Data extracted from a collection
- - -

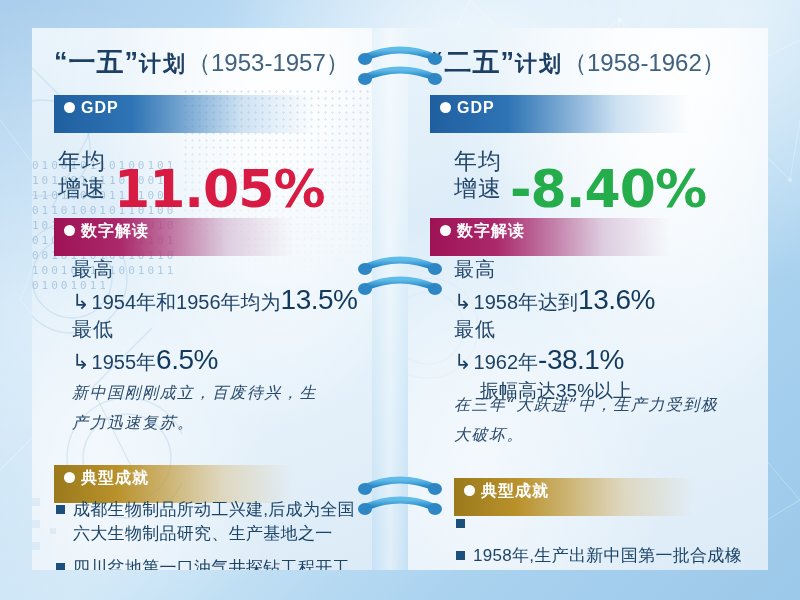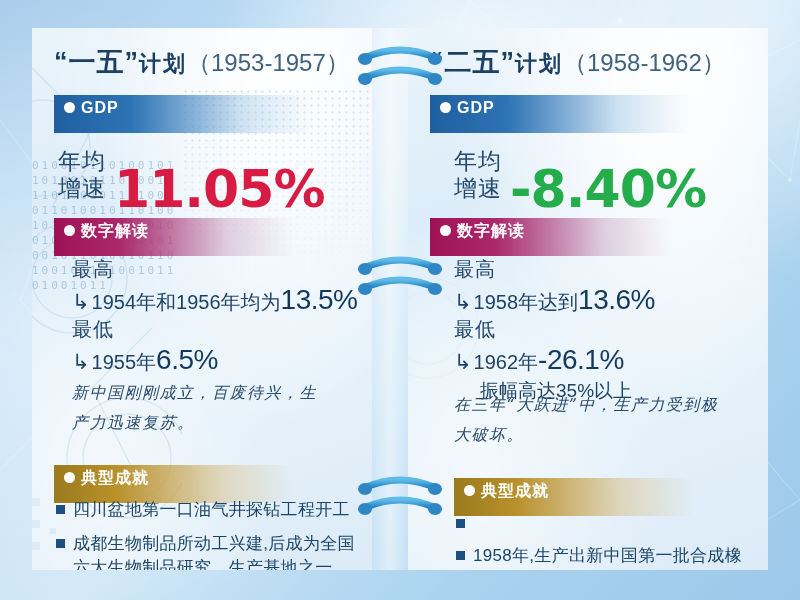--- a/index.html
+++ b/index.html
@@ -249,7 +249,7 @@
       <div class="statrow">
         <span class="arrow">↳</span>
         <span class="sm">1962年</span>
-        <span class="big">-26.1%</span>
+        <span class="big">-38.1%</span>
       </div>
       <div class="sub" style="margin-left:26px;">振幅高达35%以上</div>
     </div>

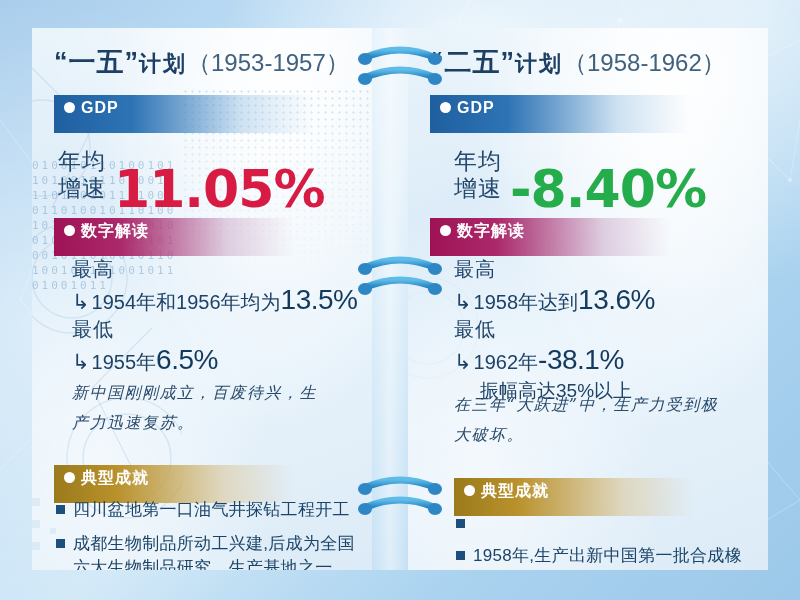--- a/index.html
+++ b/index.html
@@ -197,11 +197,11 @@
     <div class="ach" style="left:24px;top:470px;width:310px;">
       <div class="achitem">
         <div class="sq"></div>
-        <div class="achtxt">四川盆地第一口油气井探钻工程开工</div>
+        <div class="achtxt">成都生物制品所动工兴建,后成为全国六大生物制品研究、生产基地之一</div>
       </div>
       <div class="achitem">
         <div class="sq"></div>
-        <div class="achtxt">成都生物制品所动工兴建,后成为全国六大生物制品研究、生产基地之一</div>
+        <div class="achtxt">四川盆地第一口油气井探钻工程开工</div>
       </div>
     </div>
   </div>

- - -

## [TASK TO CARRY OUT]
Repeat the data exactly as written, but without the pictures.

## [TASK RESPONSE]
--- a/index.html
+++ b/index.html
@@ -249,7 +249,7 @@
       <div class="statrow">
         <span class="arrow">↳</span>
         <span class="sm">1962年</span>
-        <span class="big">-26.1%</span>
+        <span class="big">-38.1%</span>
       </div>
       <div class="sub" style="margin-left:26px;">振幅高达35%以上</div>
     </div>

--- a/index.html
+++ b/index.html
@@ -197,11 +197,11 @@
     <div class="ach" style="left:24px;top:470px;width:310px;">
       <div class="achitem">
         <div class="sq"></div>
-        <div class="achtxt">四川盆地第一口油气井探钻工程开工</div>
+        <div class="achtxt">成都生物制品所动工兴建,后成为全国六大生物制品研究、生产基地之一</div>
       </div>
       <div class="achitem">
         <div class="sq"></div>
-        <div class="achtxt">成都生物制品所动工兴建,后成为全国六大生物制品研究、生产基地之一</div>
+        <div class="achtxt">四川盆地第一口油气井探钻工程开工</div>
       </div>
     </div>
   </div>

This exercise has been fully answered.